**Source information**.

=== Begin Enclosure ===

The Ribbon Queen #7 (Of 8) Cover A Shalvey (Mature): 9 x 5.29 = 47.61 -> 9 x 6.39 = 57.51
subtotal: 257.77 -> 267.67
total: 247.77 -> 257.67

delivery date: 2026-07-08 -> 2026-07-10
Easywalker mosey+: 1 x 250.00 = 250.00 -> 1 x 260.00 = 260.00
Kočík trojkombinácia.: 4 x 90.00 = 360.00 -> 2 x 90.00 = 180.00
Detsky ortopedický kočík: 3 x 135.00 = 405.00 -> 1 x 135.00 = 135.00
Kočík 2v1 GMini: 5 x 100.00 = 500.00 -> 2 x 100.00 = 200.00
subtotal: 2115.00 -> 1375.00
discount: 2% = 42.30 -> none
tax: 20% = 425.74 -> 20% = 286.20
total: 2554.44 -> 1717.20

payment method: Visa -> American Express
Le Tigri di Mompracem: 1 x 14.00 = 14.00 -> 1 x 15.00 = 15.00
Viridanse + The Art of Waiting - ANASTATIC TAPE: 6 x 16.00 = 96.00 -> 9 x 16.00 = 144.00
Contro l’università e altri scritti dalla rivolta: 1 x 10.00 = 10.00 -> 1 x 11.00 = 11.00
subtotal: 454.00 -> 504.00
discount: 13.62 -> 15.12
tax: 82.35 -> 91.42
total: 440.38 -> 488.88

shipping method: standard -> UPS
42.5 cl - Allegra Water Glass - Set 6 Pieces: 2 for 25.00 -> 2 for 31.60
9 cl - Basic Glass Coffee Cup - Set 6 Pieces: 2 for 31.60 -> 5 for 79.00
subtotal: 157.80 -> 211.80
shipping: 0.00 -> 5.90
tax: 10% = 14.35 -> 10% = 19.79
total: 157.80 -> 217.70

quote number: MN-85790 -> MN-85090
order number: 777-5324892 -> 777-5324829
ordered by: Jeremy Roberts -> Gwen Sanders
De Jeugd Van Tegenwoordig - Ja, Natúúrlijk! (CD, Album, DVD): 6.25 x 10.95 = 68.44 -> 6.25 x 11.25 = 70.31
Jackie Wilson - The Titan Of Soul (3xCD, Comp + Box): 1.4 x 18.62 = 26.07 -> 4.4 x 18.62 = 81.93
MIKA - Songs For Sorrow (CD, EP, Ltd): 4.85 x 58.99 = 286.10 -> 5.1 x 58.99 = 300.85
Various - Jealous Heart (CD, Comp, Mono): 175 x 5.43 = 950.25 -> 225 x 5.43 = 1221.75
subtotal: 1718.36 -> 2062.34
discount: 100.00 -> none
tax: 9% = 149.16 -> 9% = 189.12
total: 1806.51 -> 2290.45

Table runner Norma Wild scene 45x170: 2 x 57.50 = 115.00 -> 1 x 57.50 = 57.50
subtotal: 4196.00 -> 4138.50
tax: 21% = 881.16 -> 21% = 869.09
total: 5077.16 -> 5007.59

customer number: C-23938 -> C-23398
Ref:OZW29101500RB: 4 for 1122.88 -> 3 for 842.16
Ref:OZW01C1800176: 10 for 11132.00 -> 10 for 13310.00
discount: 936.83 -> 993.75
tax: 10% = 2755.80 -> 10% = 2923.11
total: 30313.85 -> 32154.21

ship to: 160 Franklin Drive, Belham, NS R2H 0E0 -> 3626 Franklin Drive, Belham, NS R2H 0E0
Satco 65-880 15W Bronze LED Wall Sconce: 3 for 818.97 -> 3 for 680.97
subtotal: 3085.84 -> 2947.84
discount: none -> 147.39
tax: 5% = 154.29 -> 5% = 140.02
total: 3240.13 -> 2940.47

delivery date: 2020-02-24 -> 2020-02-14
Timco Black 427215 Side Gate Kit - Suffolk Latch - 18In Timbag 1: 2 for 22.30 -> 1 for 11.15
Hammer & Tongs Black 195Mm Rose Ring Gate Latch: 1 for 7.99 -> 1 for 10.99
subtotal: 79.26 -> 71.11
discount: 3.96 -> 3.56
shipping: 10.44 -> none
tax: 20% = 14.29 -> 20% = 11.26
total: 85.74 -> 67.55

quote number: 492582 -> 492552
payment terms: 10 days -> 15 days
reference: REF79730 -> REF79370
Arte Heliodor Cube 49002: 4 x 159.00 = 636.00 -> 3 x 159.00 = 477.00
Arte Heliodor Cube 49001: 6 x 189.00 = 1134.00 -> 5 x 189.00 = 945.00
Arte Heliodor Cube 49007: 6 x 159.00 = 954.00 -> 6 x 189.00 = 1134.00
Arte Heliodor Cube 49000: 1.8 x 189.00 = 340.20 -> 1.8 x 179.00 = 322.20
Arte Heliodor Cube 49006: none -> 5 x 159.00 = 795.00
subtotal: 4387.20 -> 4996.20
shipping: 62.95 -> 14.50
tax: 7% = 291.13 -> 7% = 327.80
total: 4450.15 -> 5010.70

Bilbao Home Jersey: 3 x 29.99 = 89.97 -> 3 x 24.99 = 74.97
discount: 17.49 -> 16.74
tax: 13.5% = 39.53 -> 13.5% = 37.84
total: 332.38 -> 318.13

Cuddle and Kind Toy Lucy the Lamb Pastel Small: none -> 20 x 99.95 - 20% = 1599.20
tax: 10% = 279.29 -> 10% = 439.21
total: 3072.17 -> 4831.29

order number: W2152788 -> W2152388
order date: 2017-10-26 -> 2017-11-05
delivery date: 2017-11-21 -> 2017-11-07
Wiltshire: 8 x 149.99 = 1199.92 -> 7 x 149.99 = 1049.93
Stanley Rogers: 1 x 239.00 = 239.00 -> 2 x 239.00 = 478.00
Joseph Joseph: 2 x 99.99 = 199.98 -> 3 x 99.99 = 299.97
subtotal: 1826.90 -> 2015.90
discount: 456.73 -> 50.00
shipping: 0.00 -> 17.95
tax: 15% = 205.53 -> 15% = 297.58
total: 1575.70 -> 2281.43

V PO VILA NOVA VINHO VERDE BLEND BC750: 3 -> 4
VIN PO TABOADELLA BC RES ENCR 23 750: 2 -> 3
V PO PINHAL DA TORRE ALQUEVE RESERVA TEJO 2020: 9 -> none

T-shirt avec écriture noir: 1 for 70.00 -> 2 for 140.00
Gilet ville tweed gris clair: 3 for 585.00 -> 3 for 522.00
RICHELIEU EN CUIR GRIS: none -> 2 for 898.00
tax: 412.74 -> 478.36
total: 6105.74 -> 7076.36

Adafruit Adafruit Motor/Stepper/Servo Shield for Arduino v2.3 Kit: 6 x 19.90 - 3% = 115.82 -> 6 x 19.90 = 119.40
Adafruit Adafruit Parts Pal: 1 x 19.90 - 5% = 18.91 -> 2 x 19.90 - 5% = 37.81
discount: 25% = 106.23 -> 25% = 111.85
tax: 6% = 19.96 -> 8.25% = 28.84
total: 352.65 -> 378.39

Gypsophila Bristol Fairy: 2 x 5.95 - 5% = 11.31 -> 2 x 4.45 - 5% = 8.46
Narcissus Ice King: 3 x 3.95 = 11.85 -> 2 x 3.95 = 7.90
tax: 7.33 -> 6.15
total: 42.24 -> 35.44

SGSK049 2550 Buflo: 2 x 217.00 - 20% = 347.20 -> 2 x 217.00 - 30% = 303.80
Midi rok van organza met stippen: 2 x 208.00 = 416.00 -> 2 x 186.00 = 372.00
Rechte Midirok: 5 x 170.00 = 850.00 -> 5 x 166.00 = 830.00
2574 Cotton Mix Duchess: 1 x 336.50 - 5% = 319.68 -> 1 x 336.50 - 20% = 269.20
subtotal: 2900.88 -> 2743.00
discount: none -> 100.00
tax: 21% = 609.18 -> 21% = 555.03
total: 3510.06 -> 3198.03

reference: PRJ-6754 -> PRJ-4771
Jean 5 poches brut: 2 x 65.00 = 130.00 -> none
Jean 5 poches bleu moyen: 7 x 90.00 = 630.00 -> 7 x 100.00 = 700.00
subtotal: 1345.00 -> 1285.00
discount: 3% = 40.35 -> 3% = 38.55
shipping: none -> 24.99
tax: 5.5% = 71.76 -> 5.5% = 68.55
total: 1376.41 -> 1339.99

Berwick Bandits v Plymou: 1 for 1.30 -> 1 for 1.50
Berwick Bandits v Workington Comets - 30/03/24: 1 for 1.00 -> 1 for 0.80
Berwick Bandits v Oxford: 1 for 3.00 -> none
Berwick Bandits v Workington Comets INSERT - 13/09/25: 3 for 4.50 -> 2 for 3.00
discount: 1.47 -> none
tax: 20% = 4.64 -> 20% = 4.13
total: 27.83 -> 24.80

=== End Enclosure ===

**Problem requirements**. Take the records above and return, word for word, only the lines that fall from the line with "Bilbao Home Jersey: 3" to the line with "Wiltshire: 8 x", both of them included.

**Your solution**.
Bilbao Home Jersey: 3 x 29.99 = 89.97 -> 3 x 24.99 = 74.97
discount: 17.49 -> 16.74
tax: 13.5% = 39.53 -> 13.5% = 37.84
total: 332.38 -> 318.13

Cuddle and Kind Toy Lucy the Lamb Pastel Small: none -> 20 x 99.95 - 20% = 1599.20
tax: 10% = 279.29 -> 10% = 439.21
total: 3072.17 -> 4831.29

order number: W2152788 -> W2152388
order date: 2017-10-26 -> 2017-11-05
delivery date: 2017-11-21 -> 2017-11-07
Wiltshire: 8 x 149.99 = 1199.92 -> 7 x 149.99 = 1049.93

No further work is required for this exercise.